Os cortes constantes do défice orçamental – através do sequestro ou de acordos sobre o défice – só vão piorar a situação, reduzindo a procura total de bens e serviços e eliminando programas de que dependem os americanos mais pressionados.
O presidente e os democratas deveriam reformular o debate nacional em torno da crescente desigualdade. Podiam começar por pedir um aumento do salário mínimo e do Earned Income Tax Credit [um crédito às famílias de baixo e médio rendimentos]. (Para agir, o presidente não tem de esperar pelo Congresso.

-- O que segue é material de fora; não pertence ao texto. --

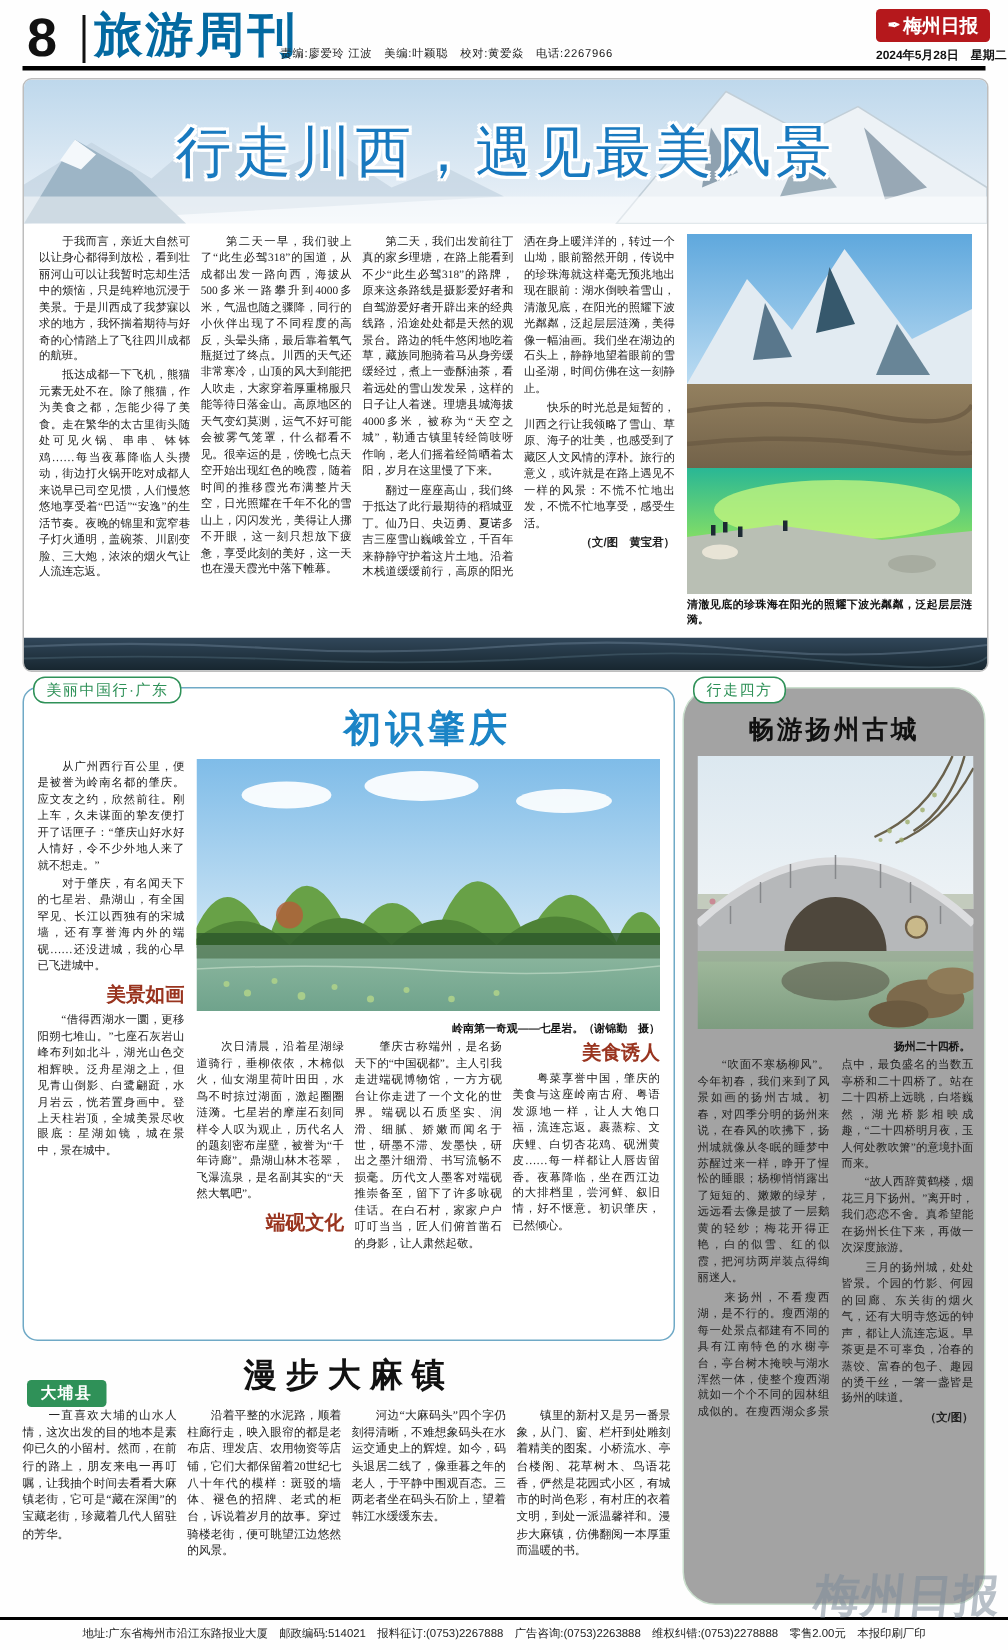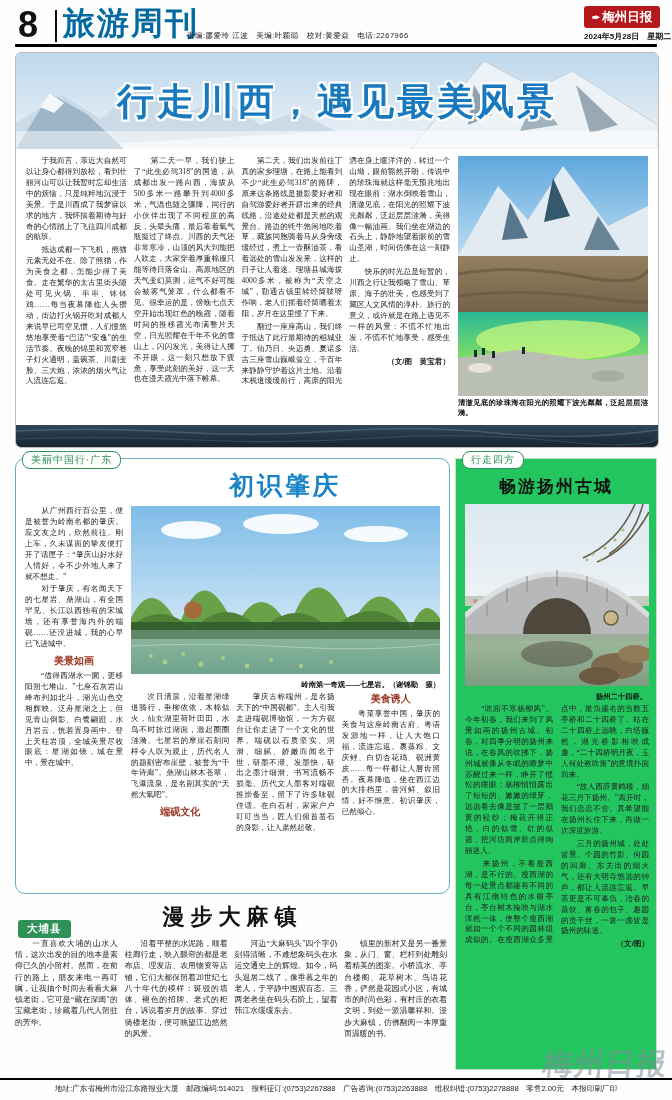"行走川西，遇见最美风景" .main-title { font-weight: 700 -> 400 }
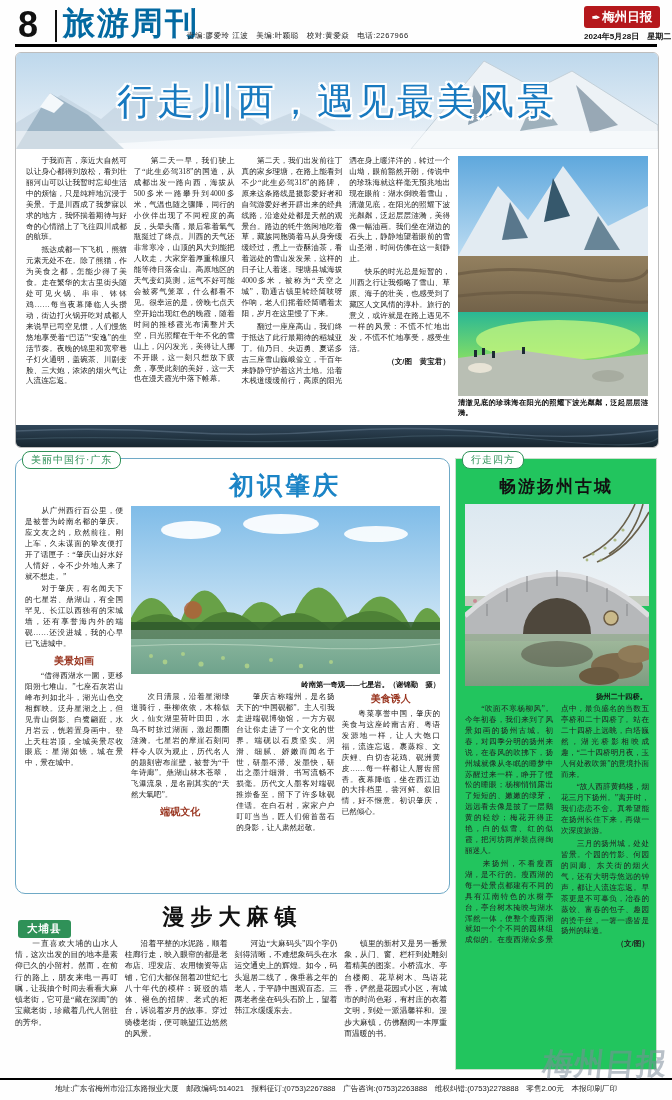"畅游扬州古城" .panel-right { background: #22c55e -> #a3a3a3; border-radius: 0 -> 22px }
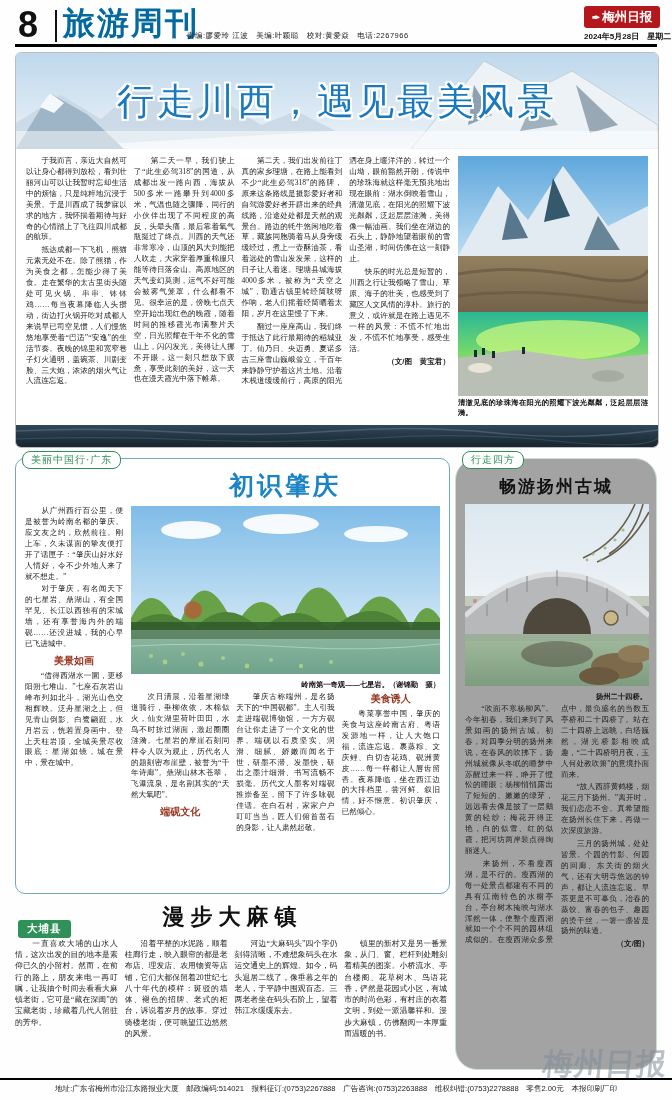"美景如画" .subhead { font-size: 10px -> 13px; text-align: center -> right }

Pode aumentar o salário mínimo dos funcionários públicos através de uma ordem executiva).
Pôr como central a questão do emprego e da desigualdade mostraria por que é necessário aumentar os impostos sobre os ricos e fechar os buracos fiscais (como o “carried interest”, que permite que os gestores de fundos de risco e de private equity apresentem o seu rendimento dedutível como ganhos de capital).
Assim se explicaria porque é preciso investir mais na educação – incluindo a primeira infância e um ensino superior mais em conta.
Esta abordagem tornaria ainda mais compreensível o Affordable Care Act – como uma forma de ajudar as famílias trabalhadoras cujos empregos tiveram os salários reduzidos ou desapareceram de vez, e por isso correm o risco constante de perderem o seguro de saúde.
A questão central dos nossos tempos é a crescente desigualdade de rendimentos e de riqueza. Tudo o mais – a interrupção do funcionamento do governo, a luta em torno do limite da dívida, as contínuas negociações sobre o défice orçamental – é uma distração perigosa. Ao conseguir gerar esta distração, a direita obtém a maior e mais insidiosa vitória.